--- TASK REQUIREMENTS ---
With the pictures left out, copy the records below exactly from the first line down to the line holding "further, regardless of", and include that line.

--- Before and after images ---

┌──

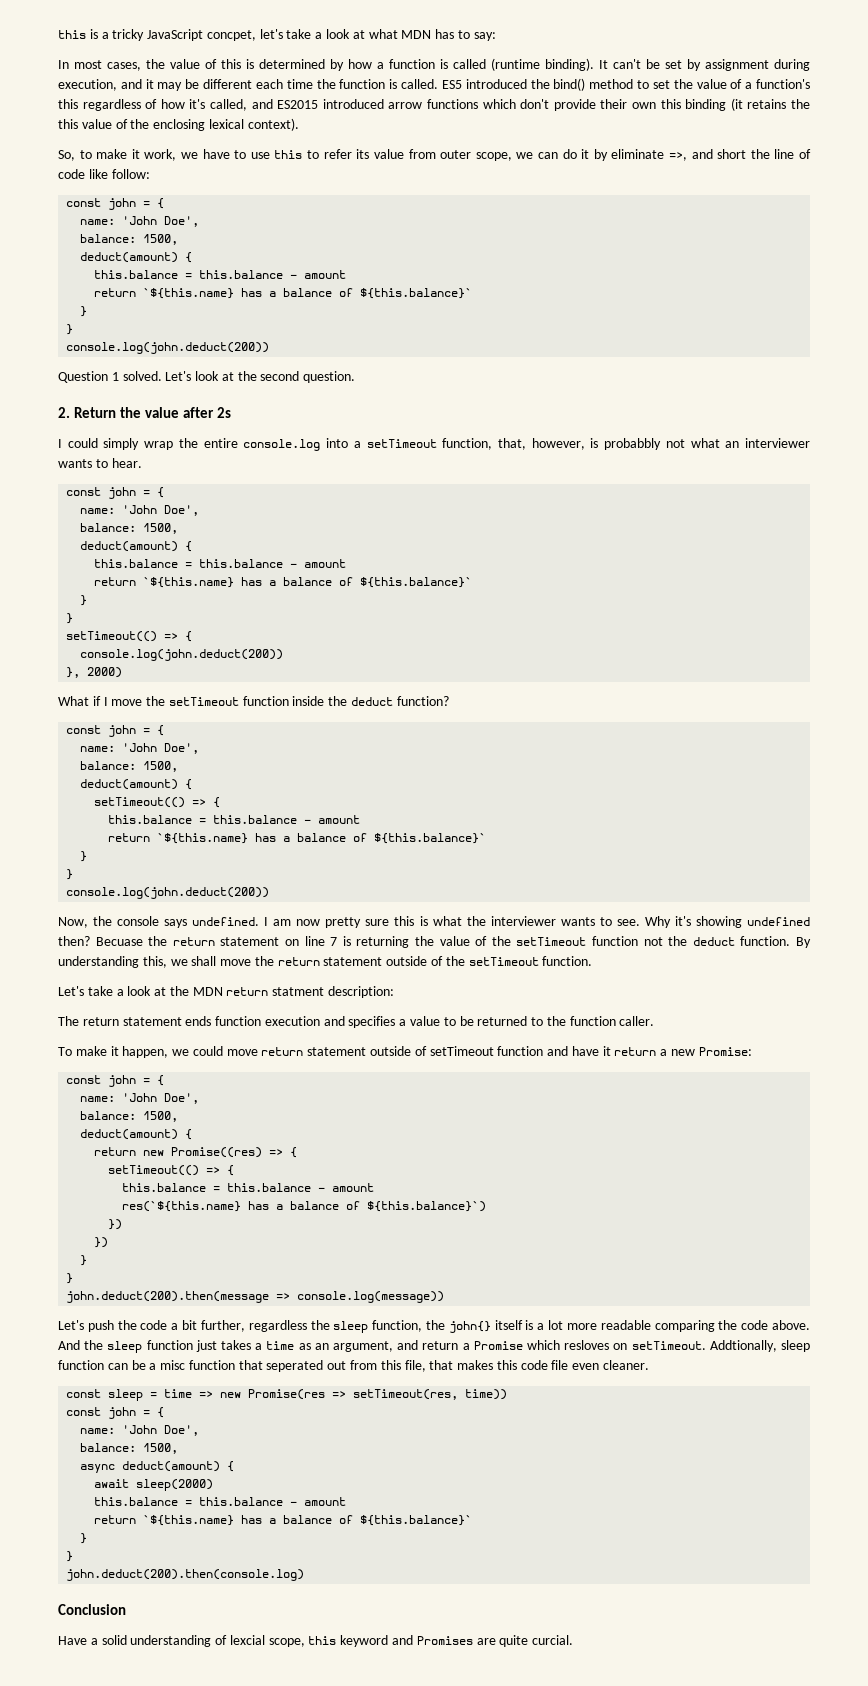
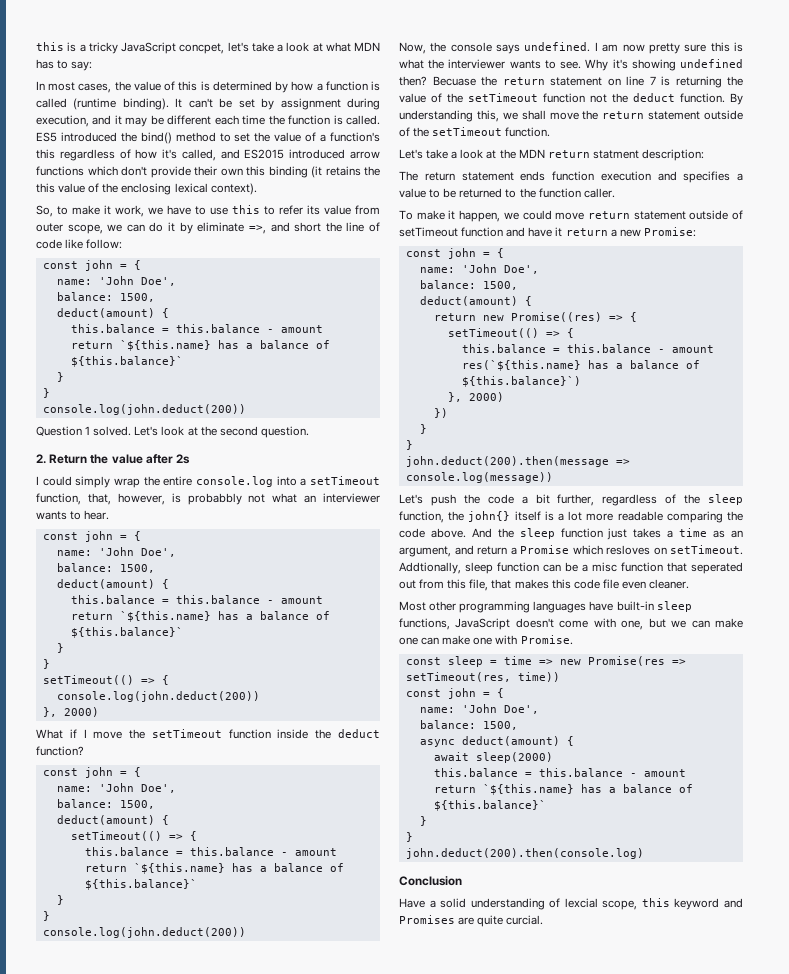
  res(`${this.name} has a balance of ${this.balance}`)
- })
+ }, 2000)
- Let's push the code a bit further, regardless the sleep function, the john{} itself is a lot more readable comparing the code above.
+ Let's push the code a bit further, regardless of the sleep function, the john{} itself is a lot more readable comparing the code above.
+ Most other programming languages have built-in sleep functions, JavaScript doesn't come with one, but we can make one can make one with Promise.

└──

--- ANSWER TO THIS TASK ---
  res(`${this.name} has a balance of ${this.balance}`)
- })
+ }, 2000)
- Let's push the code a bit further, regardless the sleep function, the john{} itself is a lot more readable comparing the code above.
+ Let's push the code a bit further, regardless of the sleep function, the john{} itself is a lot more readable comparing the code above.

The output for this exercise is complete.